Brain mapping studies using the blood flow, [14C]DG and [18F]FDG methods were widely acclaimed, and Lou received a number of honors, including the F. O. Schmitt award in 1980, election to the National Academy of Sciences, USA (1980), Albert Lasker Clinical Medical Research Award (1981), the Karl Lashley Award (American Philosophical Society, 1987), and in 1988, Seymour Kety and Louis Sokoloff received the first National Academy of Sciences award in the Neurosciences. Lou served as Editor-in-Chief of the Journal of Neurochemistry (1974–1977), president of the American Society for Neurochemistry (1977–1979), president of the Association for Research in Nervous and Mental Disease (1983), and founding member and first president (1981–1983) of the International Society for Cerebral Blood Flow and Metabolism. The history of the Society was reviewed by Paulson, Kanno, Reivich, and Sokoloff in Journal of Cerebral Blood Flow & Metabolism (2012) 32, 1099–1106.

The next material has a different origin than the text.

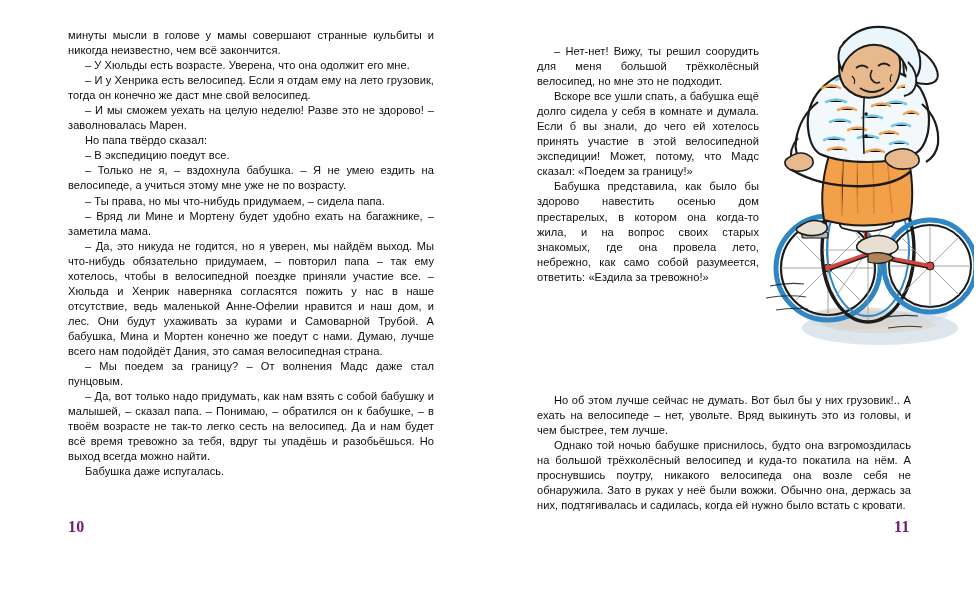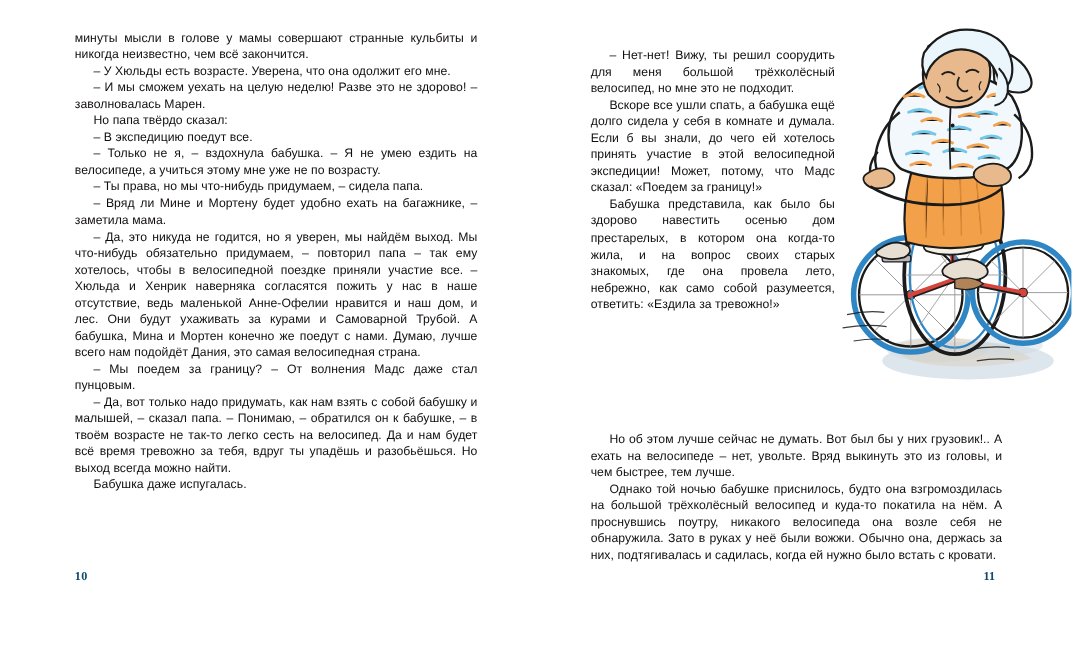"– И у Хенрика есть" p { html: none -> <p>– И у Хенрика есть велосипед. Если я отдам ему на лето грузовик, тогда он конечно же даст мне свой велосипед.</p> }
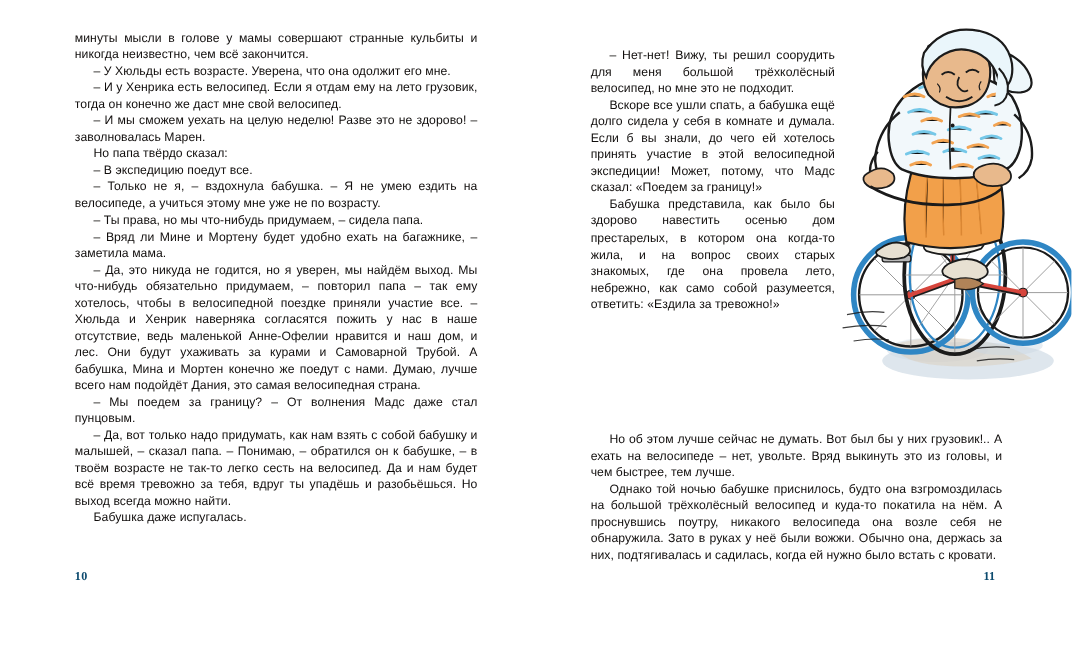"10" .folio { color: #0c4a6e -> #701a75; font-size: 11px -> 16px }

Lou and Betty Sokoloff loved French cuisine and wine, and they were generous hosts to many scientists who visited and worked in his laboratory. The international community has lost a friend, colleague, and first-rate scientist, but his impact on brain mapping and imaging functional activity via quantitative changes in blood flow and glucose utilization lives on. We can honor Lou’s achievements and his memory by applying his scientific values to our work: detailed knowledge of the past literature, choice of important problems, careful experimental design, thoughtful analysis of data, and interpretation of the results from an integrative perspective. Luck can provide a nourishing environment and essential interactions, but excellence does not occur by chance. Curiosity, perseverance, attention to detail, and dedication to discovery are critical elements that led to development of quantitative imaging of blood flow and metabolism and brain mapping. We miss a founding father of our discipline but live with his spirit.